Research Insight – Business strategies to mitigate food waste

Recent graduate Rocha Liliana shares the findings of her Master’s thesis which provided a comparative analysis of policies, strategies and different approaches between businesses and organisations working to mitigate food waste from supermarkets.

Her master’s thesis investigated how food waste occurs within the different stages of the supply chain showing that waste is generated in every stage and that supermarkets waste at least 115000 tonnes every year which is equivalent to £0.65 billion in the UK. Food waste occurs due to food loss, lack of education and awareness. The economic and environmental consequences have shown to require immediate action. The environmental impacts varied from gas emissions, unnecessary use of natural resources but also from destroying biodiversity in order to produce food. Regarding the methodology, the researcher chose an interpretivist philosophy and inductive approach using qualitative case studies alongside secondary data.

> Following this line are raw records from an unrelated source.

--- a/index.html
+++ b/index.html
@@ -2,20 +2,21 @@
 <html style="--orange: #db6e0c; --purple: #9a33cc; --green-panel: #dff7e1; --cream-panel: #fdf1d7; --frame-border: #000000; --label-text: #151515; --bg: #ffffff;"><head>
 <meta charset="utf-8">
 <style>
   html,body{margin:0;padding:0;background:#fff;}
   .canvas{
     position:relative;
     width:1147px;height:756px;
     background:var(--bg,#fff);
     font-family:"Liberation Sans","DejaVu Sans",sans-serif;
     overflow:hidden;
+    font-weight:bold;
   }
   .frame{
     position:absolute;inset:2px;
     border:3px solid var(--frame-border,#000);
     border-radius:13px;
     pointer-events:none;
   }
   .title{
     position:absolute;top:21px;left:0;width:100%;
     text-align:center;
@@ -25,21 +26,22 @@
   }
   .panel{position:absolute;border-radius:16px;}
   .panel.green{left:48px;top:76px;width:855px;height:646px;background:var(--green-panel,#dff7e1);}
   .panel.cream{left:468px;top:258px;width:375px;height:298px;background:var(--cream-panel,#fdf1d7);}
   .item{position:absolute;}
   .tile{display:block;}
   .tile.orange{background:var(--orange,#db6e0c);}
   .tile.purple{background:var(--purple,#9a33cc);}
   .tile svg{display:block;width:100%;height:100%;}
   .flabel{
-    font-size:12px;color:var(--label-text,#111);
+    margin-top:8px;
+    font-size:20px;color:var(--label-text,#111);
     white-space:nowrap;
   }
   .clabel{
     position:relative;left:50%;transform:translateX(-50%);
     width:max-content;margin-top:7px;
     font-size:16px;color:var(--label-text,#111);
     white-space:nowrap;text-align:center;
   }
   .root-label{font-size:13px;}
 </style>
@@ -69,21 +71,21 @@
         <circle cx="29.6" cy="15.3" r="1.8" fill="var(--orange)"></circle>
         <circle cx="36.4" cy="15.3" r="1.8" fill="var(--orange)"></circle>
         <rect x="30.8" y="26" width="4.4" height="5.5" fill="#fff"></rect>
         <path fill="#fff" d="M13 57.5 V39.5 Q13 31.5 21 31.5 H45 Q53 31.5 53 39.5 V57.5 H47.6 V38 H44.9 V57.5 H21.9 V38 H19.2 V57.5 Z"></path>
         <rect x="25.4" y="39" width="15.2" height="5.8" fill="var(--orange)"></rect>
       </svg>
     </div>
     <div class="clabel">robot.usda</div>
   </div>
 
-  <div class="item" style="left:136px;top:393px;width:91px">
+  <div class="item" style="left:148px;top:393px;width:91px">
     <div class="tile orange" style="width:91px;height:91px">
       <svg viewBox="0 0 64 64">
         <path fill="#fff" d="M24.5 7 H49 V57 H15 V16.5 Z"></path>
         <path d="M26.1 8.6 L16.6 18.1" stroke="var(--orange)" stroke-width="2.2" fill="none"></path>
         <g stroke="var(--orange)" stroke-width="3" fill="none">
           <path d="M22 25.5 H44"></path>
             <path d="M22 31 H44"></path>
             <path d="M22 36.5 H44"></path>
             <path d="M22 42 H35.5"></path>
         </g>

The discussions and findings section implemented the concept of CSR together with the stakeholder and legitimacy theory which were applied to Tesco and WRAP demonstrating that the strategies that supermarkets develop are mainly based on stakeholder pressure, societal views and media publicity. WRAP played a major role by working together with the government but also by helping businesses and supermarkets like Tesco by giving advice to achieve food waste reduction. The four obligations of CSR were also examined. The ethical responsibility demonstrated to be of major importance, this was identified to be included in Tesco’s and WRAP’s practices. The strategies had a direct link with positive ethical actions and representation of CSR. The legal responsibility looked at how Tesco obeys current laws which regulate the retail industry. However, after examining how laws in France had a positive impact on this field, it was identified that Tesco goes beyond its legal responsibilities and combines their strategies with ethical responsibilities.

The food waste pyramid has shown to suit the concept of CSR. The different stages such as prevention which included redistribution to people were identified as ethical but also as philanthropic responsibilities. Tesco was shown to cover these responsibilities. The remaining stages (animal feed, recycling and recovery) were analysed and were shown to contribute towards ethical responsibility.

The summary above provides some interesting insights into the interplay between the food waste problem in the food business world and how CSR is constructed and put into practice. WRAP are a key player in how such retailers develop such CSR actions and continue to work towards food waste reduction targets. The thesis poses questions around the extent to which businesses go beyond the standards set of in law and the influence of advisory organisations. Furthermore with the upcoming ‘brexit’ it will be interesting to see how food waste legislation originating from EU directives, such as the implementation of the food waste hierarchy, will be re-negotiated into UK law.